Nei Paesi europei succede ben altro. Purtroppo anche in questo l’Italia vive in piena arretratezza. E si allontana dall’Europa.
«Esatto. In Europa, molti Paesi hanno regolamentato la cannabis light in modo chiaro e favorevole. Il prodotto coltivato in Italia è molto richiesto all’estero, con esportazioni verso Germania, Belgio, Olanda e Francia. In Francia, il divieto sulla commercializzazione del Cbd è stato annullato dalla Cgue per motivi di libera circolazione delle merci. In Repubblica Ceca, il limite di Thc è dell’1% dal 2021, e questo Paese ci sta superando in termini di produzione, nonostante l’80% della produzione europea provenga dall’Italia».
La Commissione Europea è già intervenuta in passato per tutelare il settore.
«Sí, noi abbiamo presentato centinaia di denunce e una petizione europea con tutte le organizzazioni di categoria. Porteremo nuovamente il nostro caso davanti a loro, convinti che l’Ue ci darà ragione, come già accaduto con il Cbd».

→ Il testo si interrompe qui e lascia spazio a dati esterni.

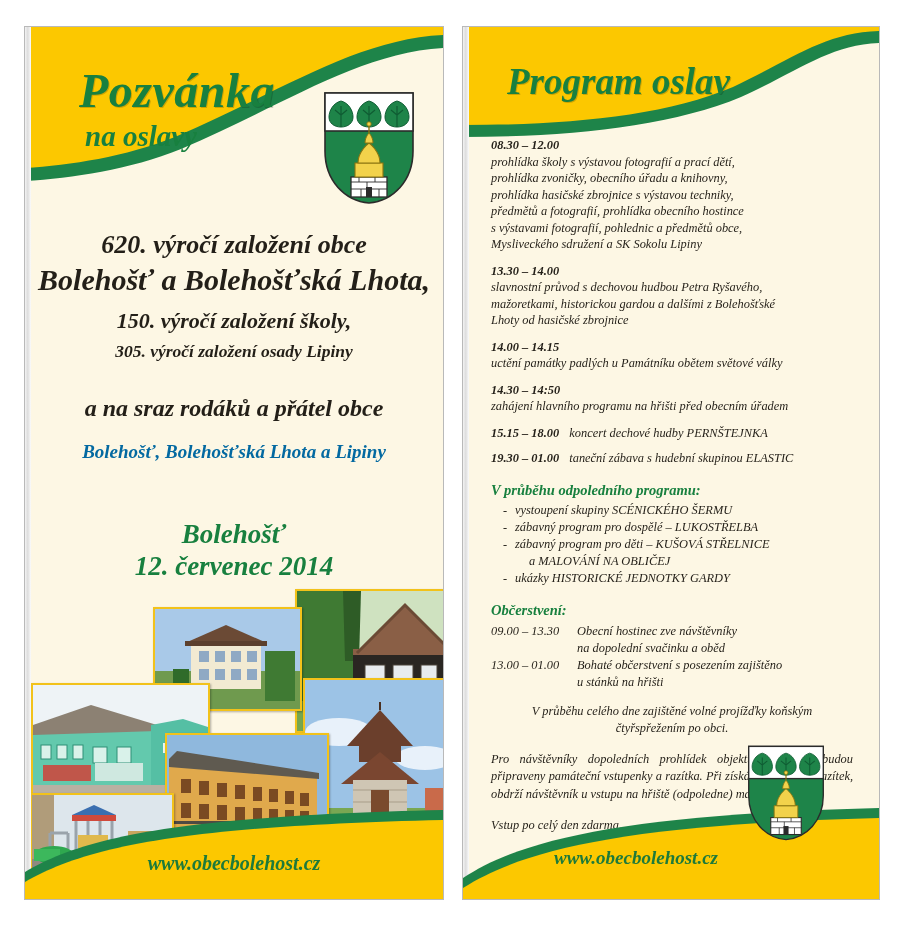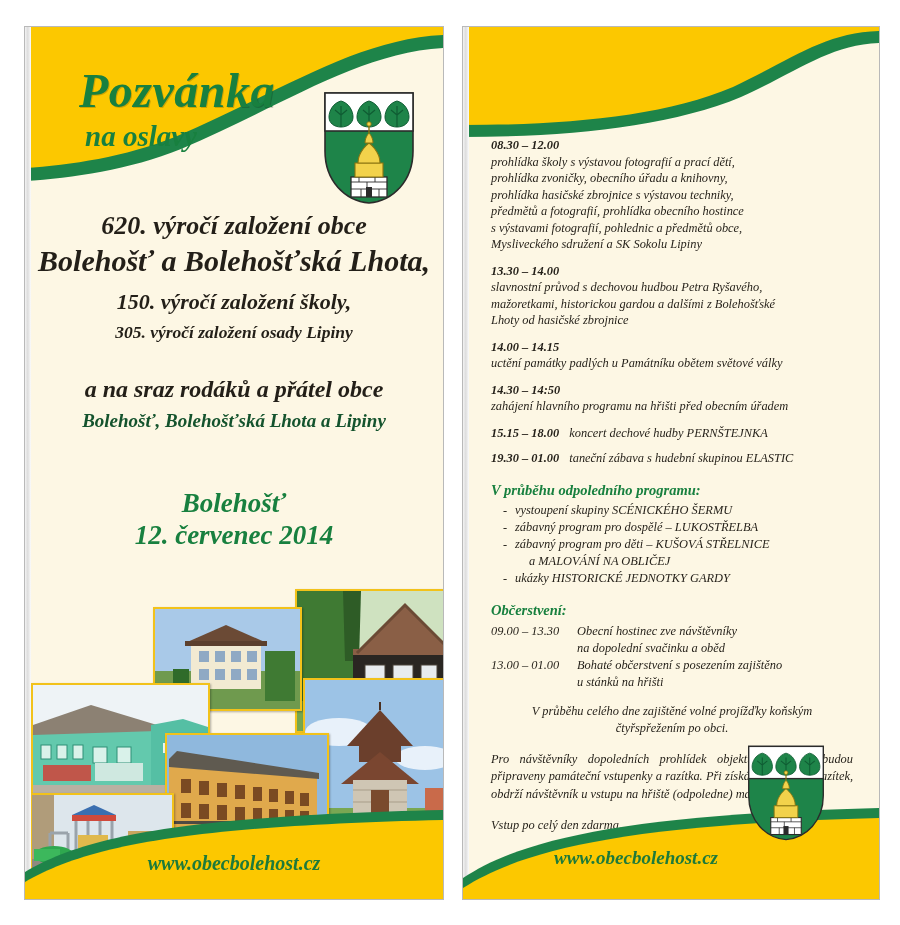--- a/index.html
+++ b/index.html
@@ -338,6 +338,7 @@
         <path d="M416,4 C360,6 330,32 270,60 C200,90 100,98 0,98 L0,110 C104,110 206,100 278,70 C336,44 366,18 416,16 Z" fill="#1E8449"></path>
       </svg>
     </div>
+    <div class="title-program">Program oslav</div>
 
     <div class="right-body">
 

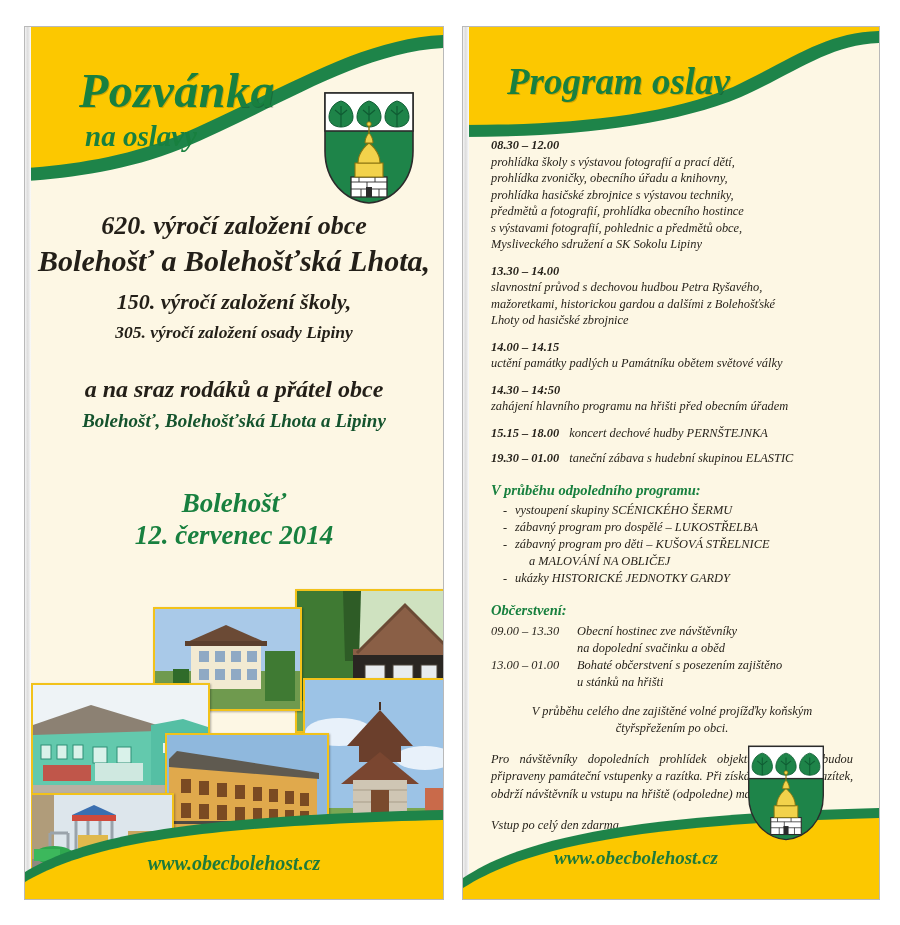--- a/index.html
+++ b/index.html
@@ -45,7 +45,7 @@
 
   
   .left-body{position:absolute;left:0;top:160px;width:100%;z-index:4;text-align:center;}
-  .l1{font-style:italic;font-weight:bold;font-size:26px;color:#231f18;margin:22px 0 0;line-height:1.28;}
+  .l1{font-style:italic;font-weight:bold;font-size:26px;color:#231f18;margin:41px 0 0;line-height:1.28;}
   .l2{font-style:italic;font-weight:bold;font-size:30px;color:#231f18;line-height:1.28;}
   .l3{font-style:italic;font-weight:bold;font-size:22px;color:#231f18;margin-top:7px;line-height:1.3;}
   .l4{font-style:italic;font-weight:bold;font-size:17.5px;color:#231f18;margin-top:5px;line-height:1.3;}

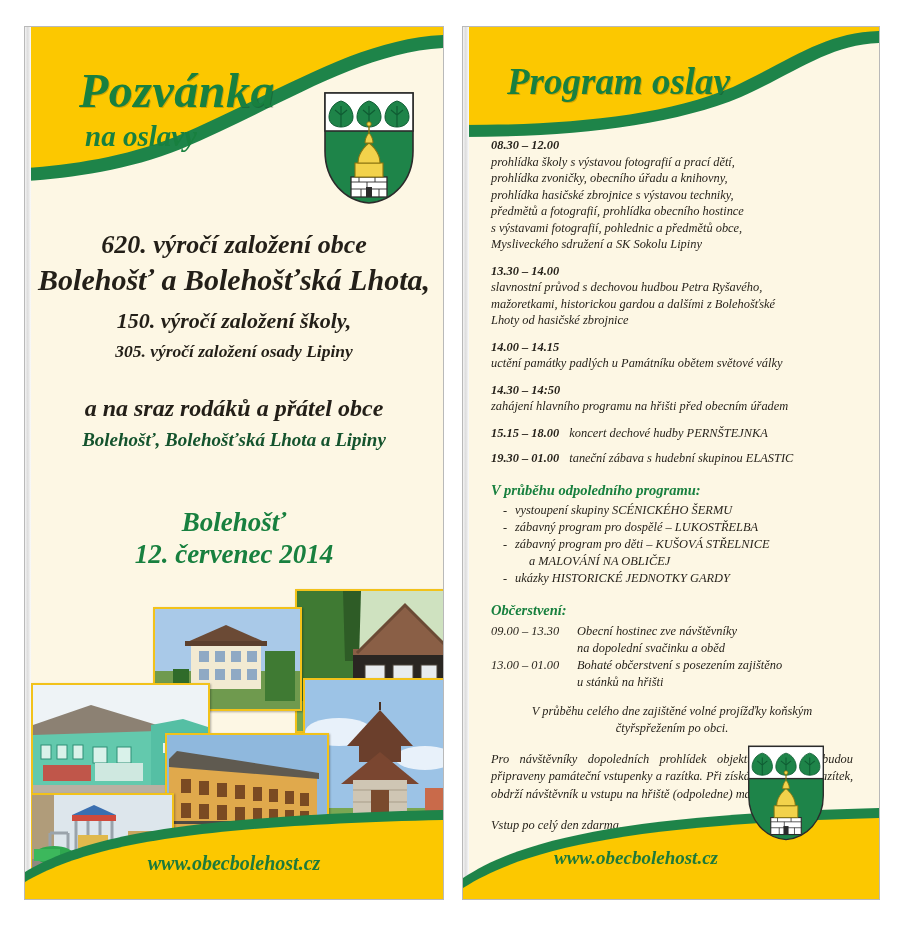--- a/index.html
+++ b/index.html
@@ -50,7 +50,7 @@
   .l3{font-style:italic;font-weight:bold;font-size:22px;color:#231f18;margin-top:7px;line-height:1.3;}
   .l4{font-style:italic;font-weight:bold;font-size:17.5px;color:#231f18;margin-top:5px;line-height:1.3;}
   .l5{font-style:italic;font-weight:bold;font-size:24px;color:#231f18;margin-top:30px;line-height:1.3;}
-  .l6{font-style:italic;font-weight:bold;font-size:19px;color:#14532d;margin-top:4px;line-height:1.3;}
+  .l6{font-style:italic;font-weight:bold;font-size:19px;color:#0369a1;margin-top:16px;line-height:1.3;}
   .l7{font-style:italic;font-weight:bold;font-size:27px;color:#18803f;margin-top:54px;line-height:1.18;}
   .l8{font-style:italic;font-weight:bold;font-size:27px;color:#18803f;line-height:1.18;}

C’è il rischio di una fuga dall’Italia. È come se qualcuno volesse costringere le aziende ad andare all’estero, e mortificare i ragazzi che hanno creduto in questo mercato che segna numeri positivi dal punto di vista sociale e occupazionale»
«Purtroppo è così. I giovani imprenditori che hanno investito nel Made in Italy, credendo nella legalità e nelle opportunità offerte dal settore, sono ora penalizzati. Il know-how sviluppato con sacrifici in Italia rischia di essere trapiantato altrove. Paesi come il Marocco hanno regolamentato la produzione di cannabis, e presto potremmo essere invasi da prodotti extraeuropei a basso costo».
A questo punto il rischio è lo smantellamento di un intero settore.
«L’instabilità normativa scoraggia gli investimenti e rischia di spopolare le aree rurali. Chi ci riconoscerà i danni subiti? Chi pagherà per gli investimenti in macchinari e infrastrutture non utilizzabili per altro? Il governo deve assumersi la responsabilità delle conseguenze di queste decisioni. Chi verrà ad investire in Italia se le regole cambiano dalla sera alla mattina? Non ci scommettono i nostri agricoltori e non lo farà nessun altro».
Le associazioni agricole criticano il governo, tanto che Cia-Agricoltori Italiani ha definito la decisione come una “grave sconfitta per la libera impresa”.
«Le critiche delle associazioni agricole sono pienamente giustificate. Questa è una grave sconfitta per la libera impresa e per tutto il settore agricolo italiano. Non abbiamo bisogno di ulteriori ostacoli, ma di una regolamentazione chiara che favorisca la crescita del settore».
Al governo si devono chiedere impegni seri per tutelare un settore molto importante dal punto di vista economico, non provvedimenti punitivi
«Chiediamo al governo di rispettare i principi europei, che promuovono il libero scambio e la libera concorrenza. È assurdo che si debba arrivare a dover impugnare la normativa italiana in sede europea, ma lo faremo per difendere il lavoro di migliaia di persone».
Poco prima dicevamo che anche le associazioni di categoria si sono nettamente schierate.
«Contro questo provvedimento si sono pronunciati Cna Agroalimentare, Confagricoltura, Cia, Copagri, Unci, Liberi Agricoltori, Altragricoltura, Associazione Florovivaisti Italiani, Eiha, Federcanapa, Sardinia Cannabis, Assocanapa, Resilienza Italia Onlus, Canapa delle Marche, Upcbd, e separatamente Coldiretti e CgilBrindisi. Queste realtà riconoscono che questo emendamento è un grave danno per un settore in piena espansione».
L’appello finale
«Perché non sostenere questa sovranità italiana, il Made in Italy, i giovani che ripopolano i borghi abbandonati e riprendono in mano le campagne? L’età media in agricoltura è di 65 anni; in questo settore sono state fatte leggi regionali, dati fondi Pac e supportati investimenti. È il momento di valorizzare queste risorse, non di ostacolarle».